====== RECORD EXTRACTS

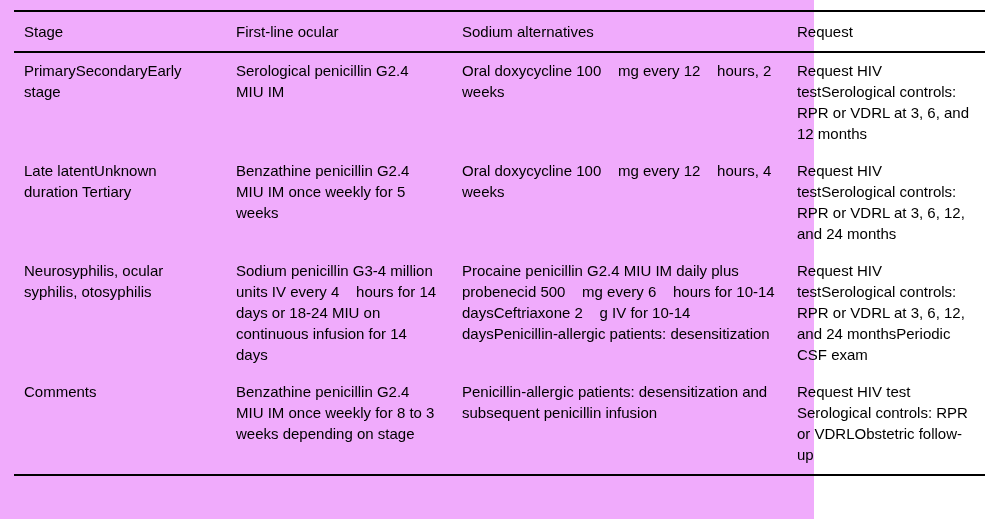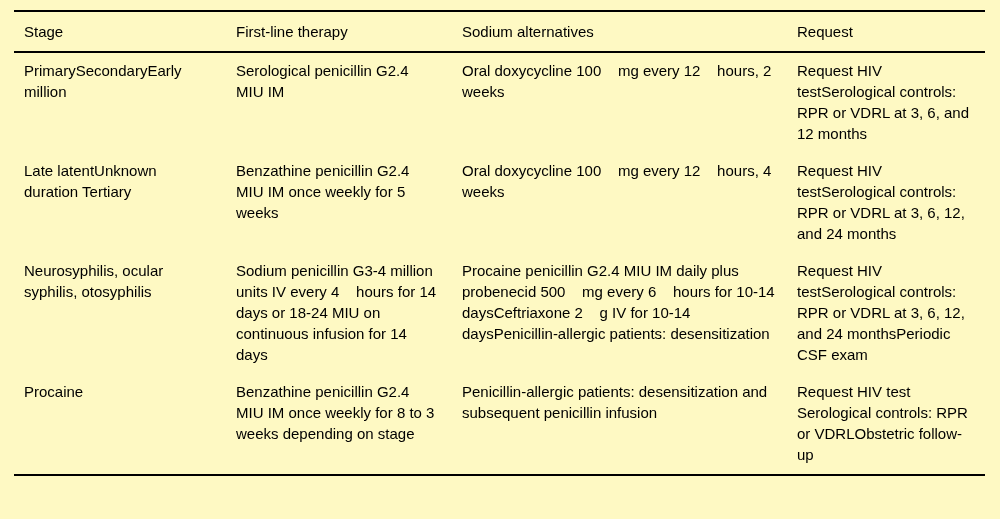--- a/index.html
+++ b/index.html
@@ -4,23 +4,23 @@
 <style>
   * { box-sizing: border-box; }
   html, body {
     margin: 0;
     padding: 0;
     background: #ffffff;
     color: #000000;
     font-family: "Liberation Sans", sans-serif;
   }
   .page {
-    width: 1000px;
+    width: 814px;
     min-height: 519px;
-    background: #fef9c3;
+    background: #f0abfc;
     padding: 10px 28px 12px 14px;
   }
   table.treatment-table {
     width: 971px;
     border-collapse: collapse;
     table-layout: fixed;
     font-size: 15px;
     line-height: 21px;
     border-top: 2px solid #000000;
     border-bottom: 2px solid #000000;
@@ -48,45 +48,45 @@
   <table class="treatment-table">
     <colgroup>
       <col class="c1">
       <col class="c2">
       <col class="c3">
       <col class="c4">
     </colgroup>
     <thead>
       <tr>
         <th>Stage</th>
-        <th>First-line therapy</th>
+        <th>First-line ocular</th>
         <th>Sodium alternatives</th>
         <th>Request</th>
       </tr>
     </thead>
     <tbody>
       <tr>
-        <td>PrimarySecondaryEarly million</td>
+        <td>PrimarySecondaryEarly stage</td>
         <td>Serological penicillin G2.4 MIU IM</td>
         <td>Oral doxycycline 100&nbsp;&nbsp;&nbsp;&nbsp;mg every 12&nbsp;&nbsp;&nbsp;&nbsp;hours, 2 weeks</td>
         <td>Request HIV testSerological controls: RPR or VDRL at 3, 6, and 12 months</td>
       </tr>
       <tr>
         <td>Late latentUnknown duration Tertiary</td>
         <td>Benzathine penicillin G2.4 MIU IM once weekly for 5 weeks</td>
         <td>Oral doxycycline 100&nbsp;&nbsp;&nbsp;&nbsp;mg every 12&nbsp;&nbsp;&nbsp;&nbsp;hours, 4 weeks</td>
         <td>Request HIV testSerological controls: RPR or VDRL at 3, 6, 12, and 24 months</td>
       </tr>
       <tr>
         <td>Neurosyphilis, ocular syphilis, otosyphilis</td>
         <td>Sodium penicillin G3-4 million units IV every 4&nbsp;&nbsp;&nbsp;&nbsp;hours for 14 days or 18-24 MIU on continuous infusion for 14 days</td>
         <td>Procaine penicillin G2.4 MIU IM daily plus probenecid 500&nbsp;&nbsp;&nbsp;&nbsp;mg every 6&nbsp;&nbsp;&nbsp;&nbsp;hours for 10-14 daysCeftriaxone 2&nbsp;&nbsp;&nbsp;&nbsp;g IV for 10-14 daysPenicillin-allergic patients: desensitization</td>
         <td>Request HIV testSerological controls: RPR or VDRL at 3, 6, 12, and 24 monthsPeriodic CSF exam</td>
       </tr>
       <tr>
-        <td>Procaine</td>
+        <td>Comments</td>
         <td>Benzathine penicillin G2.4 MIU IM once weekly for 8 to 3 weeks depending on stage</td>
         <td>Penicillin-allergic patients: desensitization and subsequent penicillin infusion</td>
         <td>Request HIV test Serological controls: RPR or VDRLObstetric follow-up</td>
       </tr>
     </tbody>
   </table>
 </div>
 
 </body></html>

============

ASSIGNMENT -> Return, from the material above, every line with the word "patients".

FINISHED TASK ->
         <td>Procaine penicillin G2.4 MIU IM daily plus probenecid 500&nbsp;&nbsp;&nbsp;&nbsp;mg every 6&nbsp;&nbsp;&nbsp;&nbsp;hours for 10-14 daysCeftriaxone 2&nbsp;&nbsp;&nbsp;&nbsp;g IV for 10-14 daysPenicillin-allergic patients: desensitization</td>
         <td>Penicillin-allergic patients: desensitization and subsequent penicillin infusion</td>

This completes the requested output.